- Task objective
Please print the line that holds "Мы выучили имена" and each line after it to the end of the data, word for word, without any pictures.

Collected data entries
★ ★ ★ ★ ★

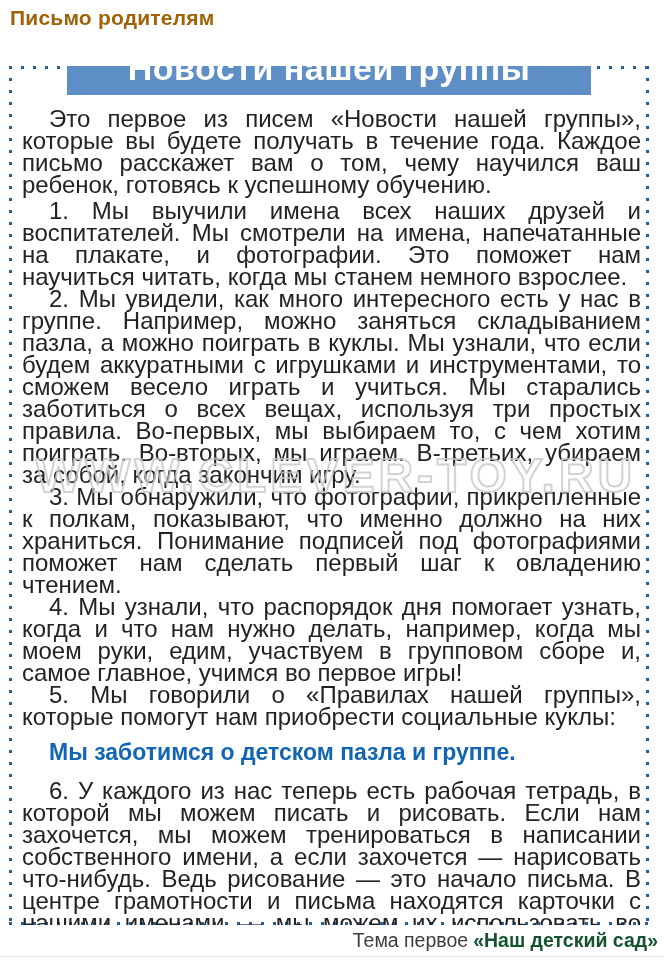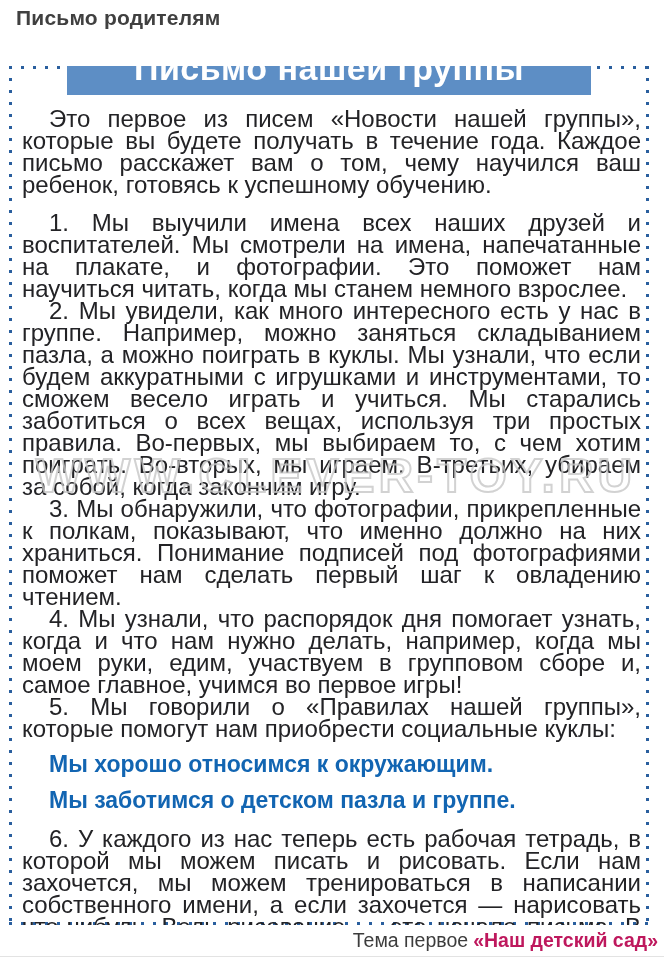"Письмо родителям" .kicker { color: #404040 -> #a16207; left: 16px -> 10px }
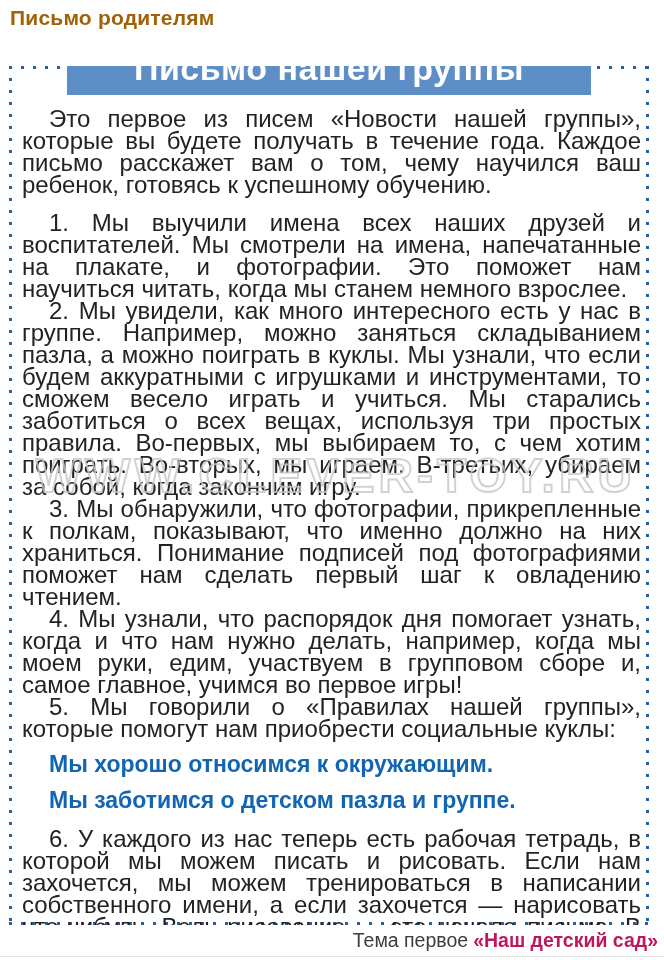"Письмо нашей группы" span { text: Письмо -> Новости }
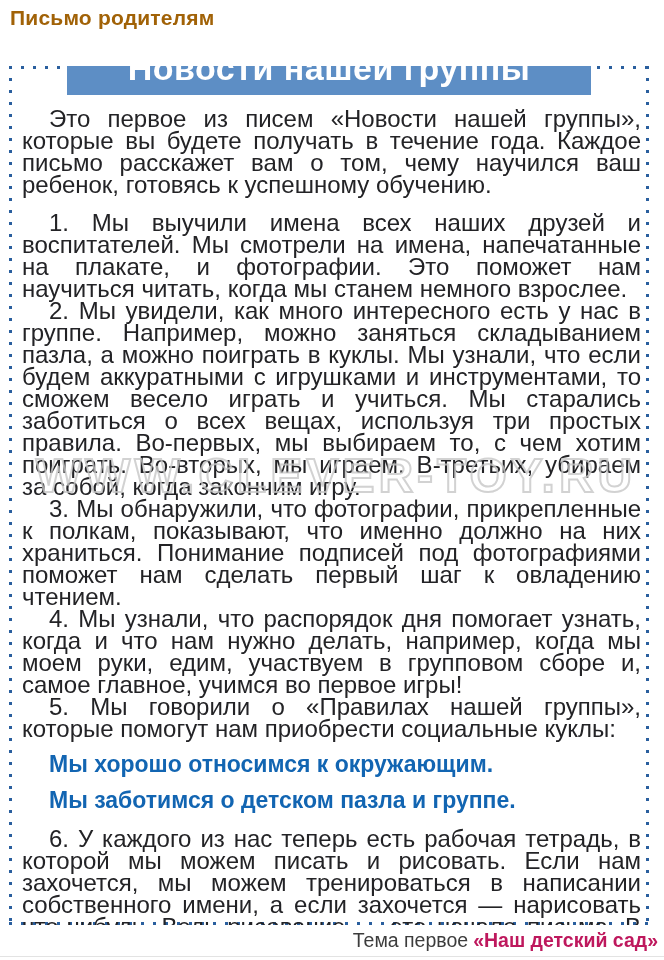"1. Мы выучили имена всех" .items { margin-top: 16px -> 4px }
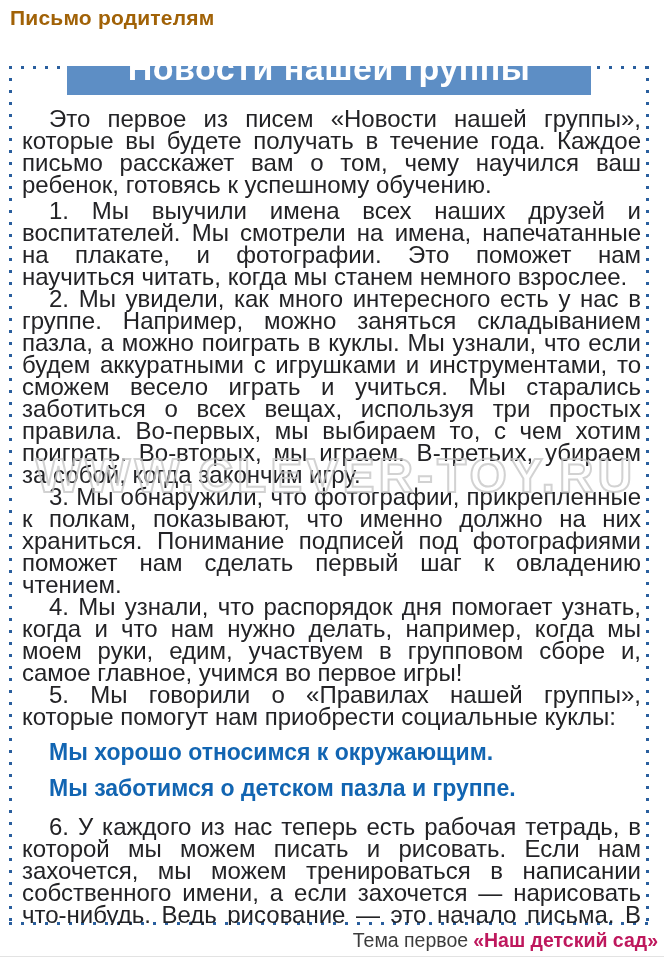"Мы хорошо относимся к окружающим." div { html: <div>Мы хорошо относимся к окружающим.</div> -> none }
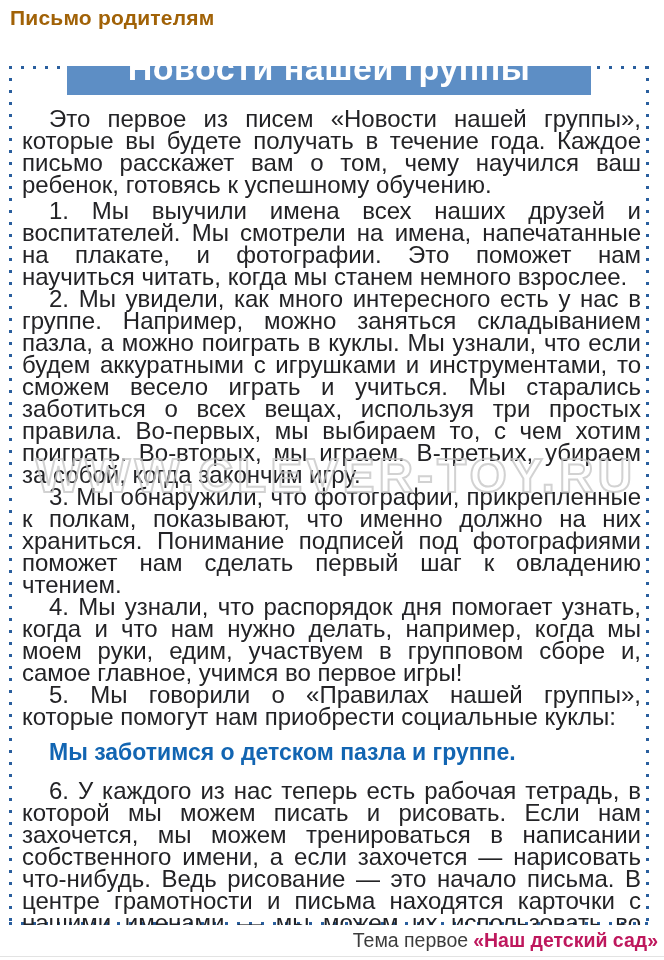"«Наш детский сад»" .footer .topic { color: #be185d -> #14532d }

★ ★ ★ ★ ★

- Exercise answer
"1. Мы выучили имена всех" .items { margin-top: 16px -> 4px }
"Мы хорошо относимся к окружающим." div { html: <div>Мы хорошо относимся к окружающим.</div> -> none }
"«Наш детский сад»" .footer .topic { color: #be185d -> #14532d }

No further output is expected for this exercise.